As the example should suggest, in my actual usecase, I use \tikzmarknode to have a way to position a tikz node with some text with respect to inline text. I'm not interested in externalizing this picture, even because it would not make sense, I think, as all it does is provide positioning.

However, I do have other "ordinary" TikZ picture around that I do want to externalize.

Therefore, the fact that commenting \tikzexternalize is enough to avoid the error is clearly not viable.

The obvious solution, which I'm adopting so far, is to enclose every usage of \tikzmarknode+tikzpicture within \tikzexternaldisable and \tikzexternalenable, like this:

\documentclass{article}

\usepackage{tikz} \usetikzlibrary{ external, tikzmark }

\tikzexternalize[only named=true, prefix=externalized/]

\begin{document}

\tikzsetnextfilename{green} \tikz{\draw[fill=green] (0,0) circle (12pt);}\dots

\tikzexternaldisable A node: \tikzmarknode{NodeName}{TikZ mark node} % the following env is not actually necessary to trigger the error \begin{tikzpicture}[remember picture, overlay] \node[yshift=-0.9em] at (NodeName) {some text under it}; \end{tikzpicture} \tikzexternalenable

\end{document}

However, I'm wondering why is that, and whether there's a better solution than disseminating \tikzexternaldisable and \tikzexternalenable around.

Furthermore, since I use only named=true, I don't understand why TikZ should attempt any externalization at all when meeting a \tikzmarknode.

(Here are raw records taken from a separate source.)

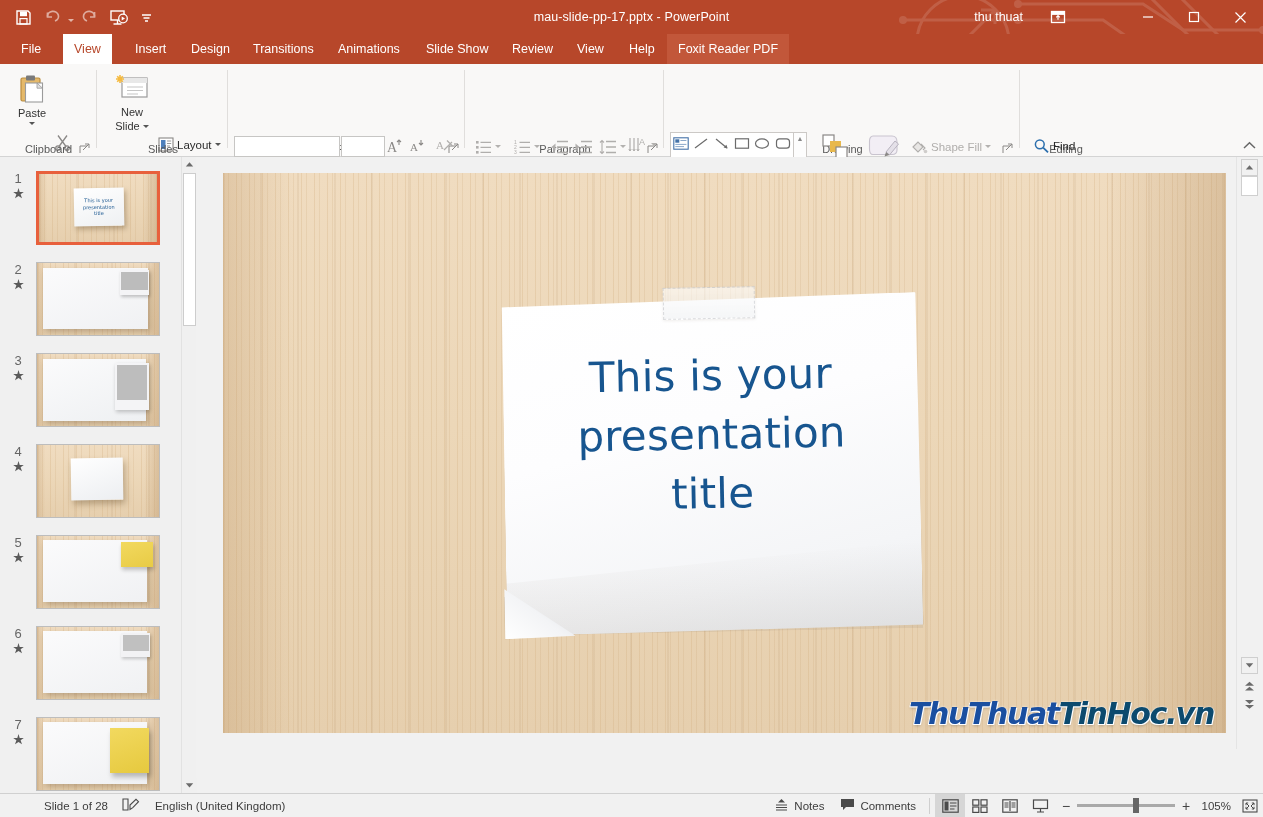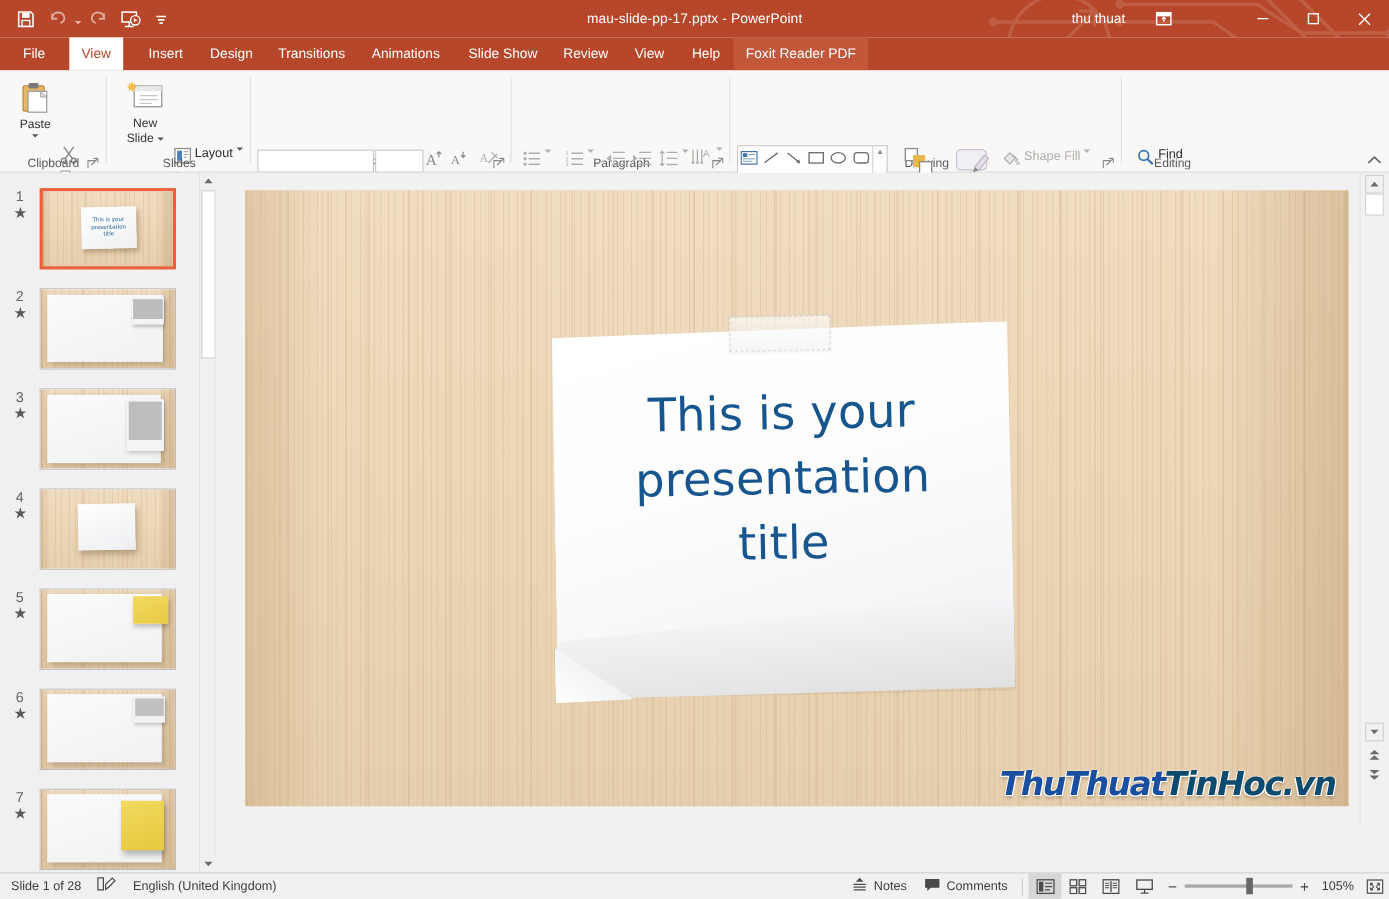"Layout" .smallbtn { align-items: flex-start -> center }
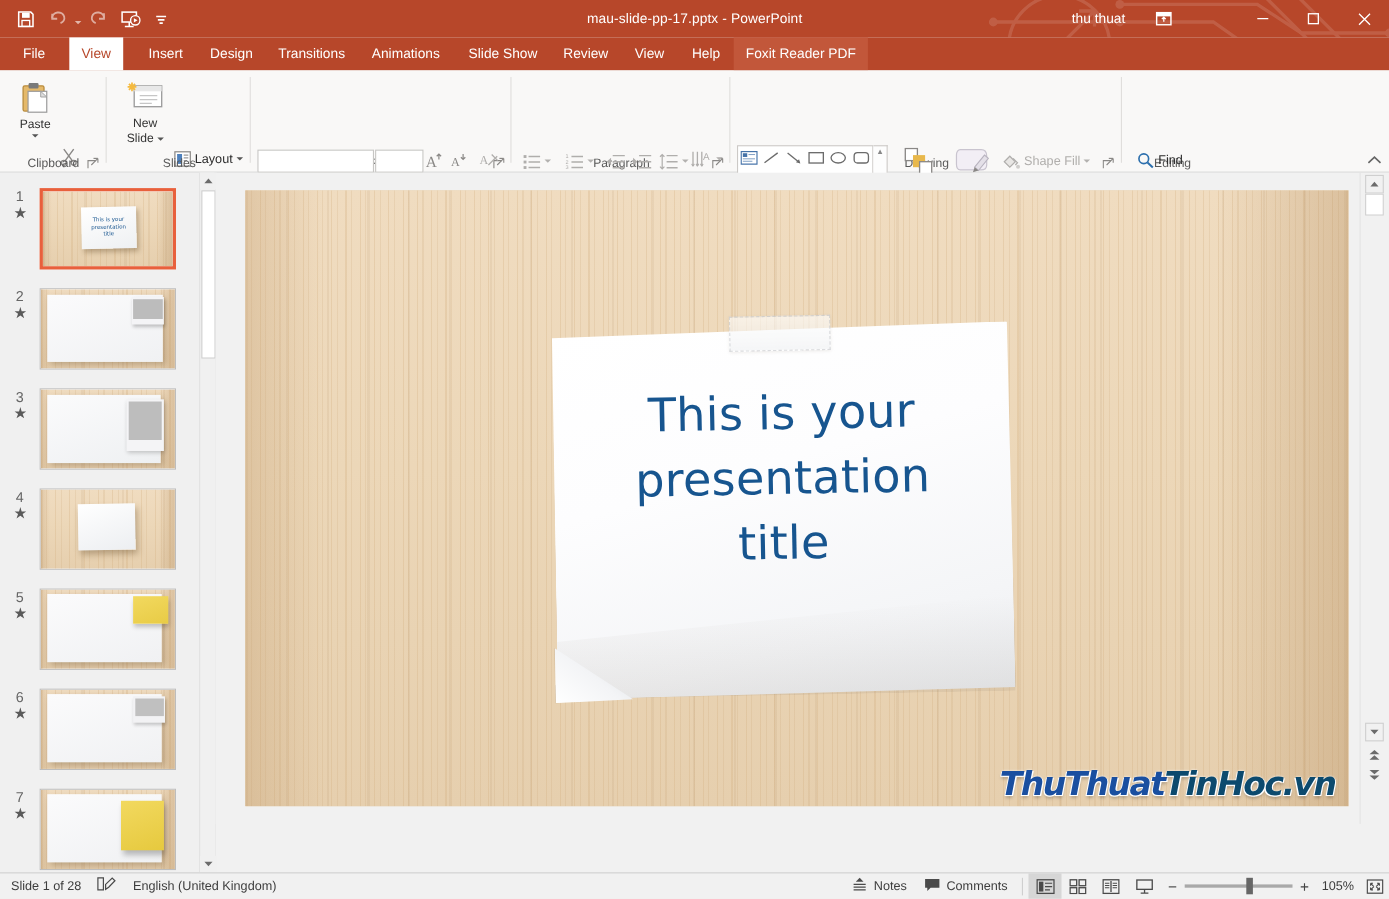"Slide 1 of 28" .st-left { margin-left: none -> 34px }
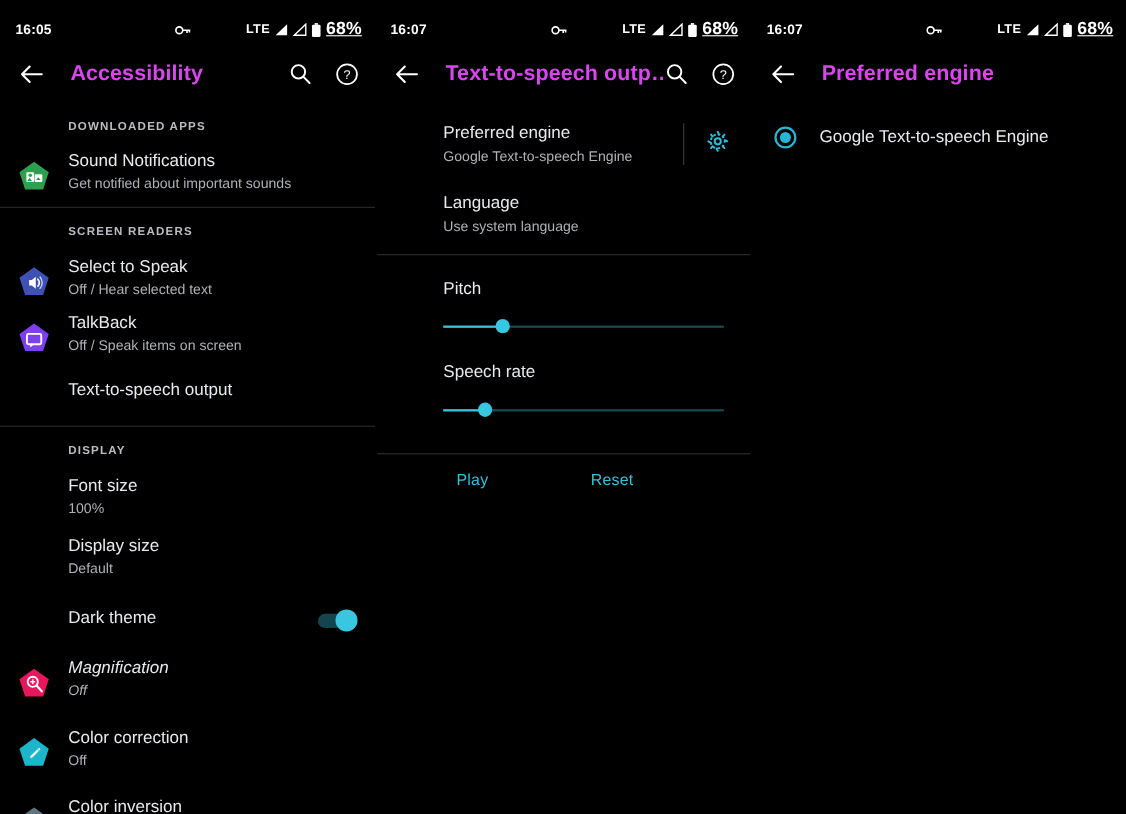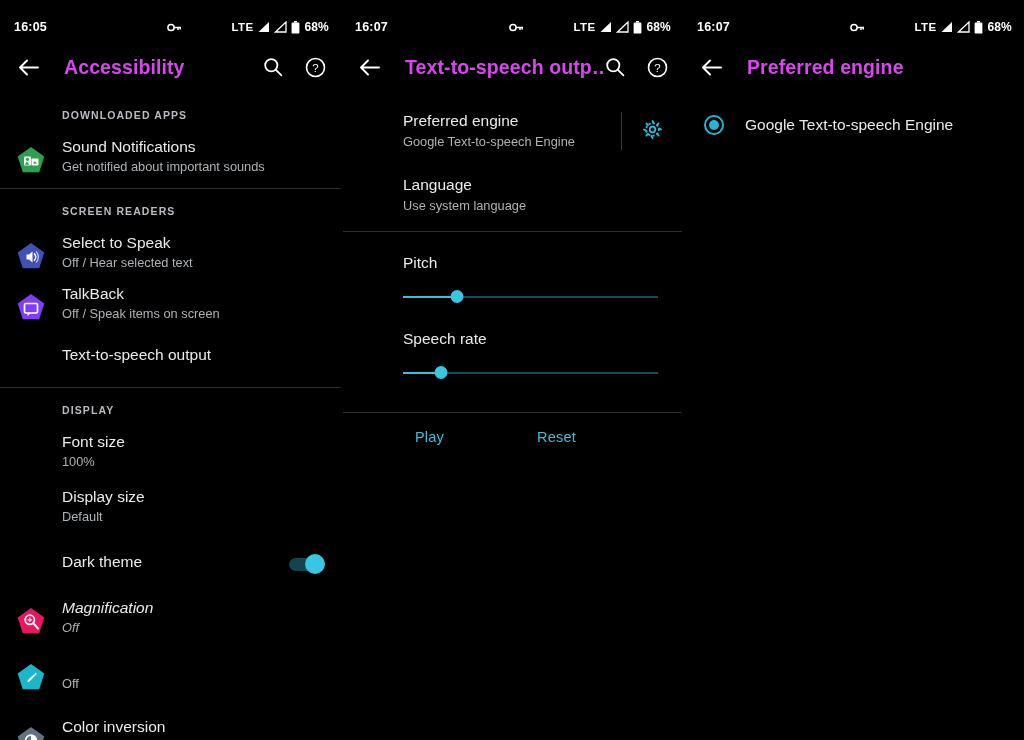"68%" .sb-batt-pct { font-size: 12px -> 16px; text-decoration: none -> underline }
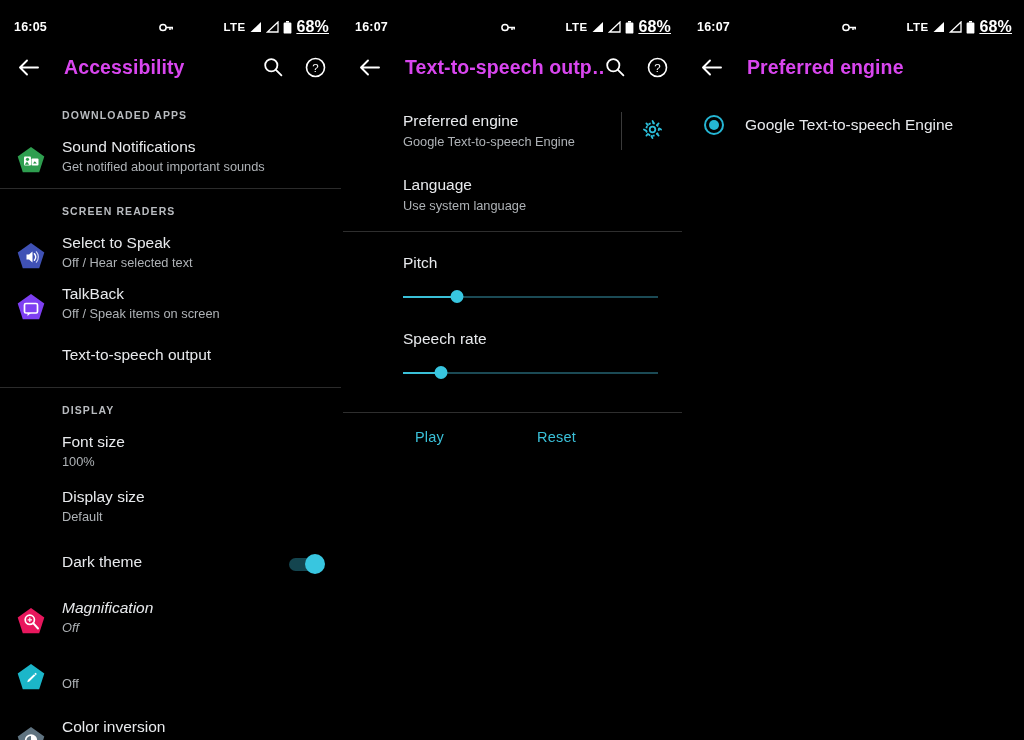"Color correction" div.row-title { html: none -> <div>Color correction</div> }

From tlmgr gui I see that the table Local rev. (ver.) for tikzmark is 64819 (1.15).

Enlico
  • 2,592
  • Can you check what version of tikzmark you are using? The latest version (v1.15 from August 2022) explicitly disables externalisation for tikzmark and tikzmarknode. – Andrew Stacey May 07 '23 at 17:41
  • Also, I may be missing it but I don't see a description of the actual error in your post. Could you include a brief description of what happens and what should happen? – Andrew Stacey May 07 '23 at 17:44
  • @AndrewStacey, I've added the info you asked, and yes, I totally forgot to paste the example. Now I've included it. – Enlico May 08 '23 at 05:37
  • Given the response from TikZ/PGF about the status of the external library, would you mind if I edited your post a little bit so that this could become an "information" post about this issue? I'd change the title to refer to inline tikz rather than tikzmark and add a bit at the beginning about where this is really from, then leave your post as an example of its occurrence. That way, if someone else comes across this in different circumstances then we can point them to this post. – Andrew Stacey May 08 '23 at 11:22

1 Answers1

2

This is not actually a tikzmark issue, but rather is related to differing behaviour in TikZ with and without the external library. I can stop the error occurring with tikzmark but that doesn't fix the underlying issue.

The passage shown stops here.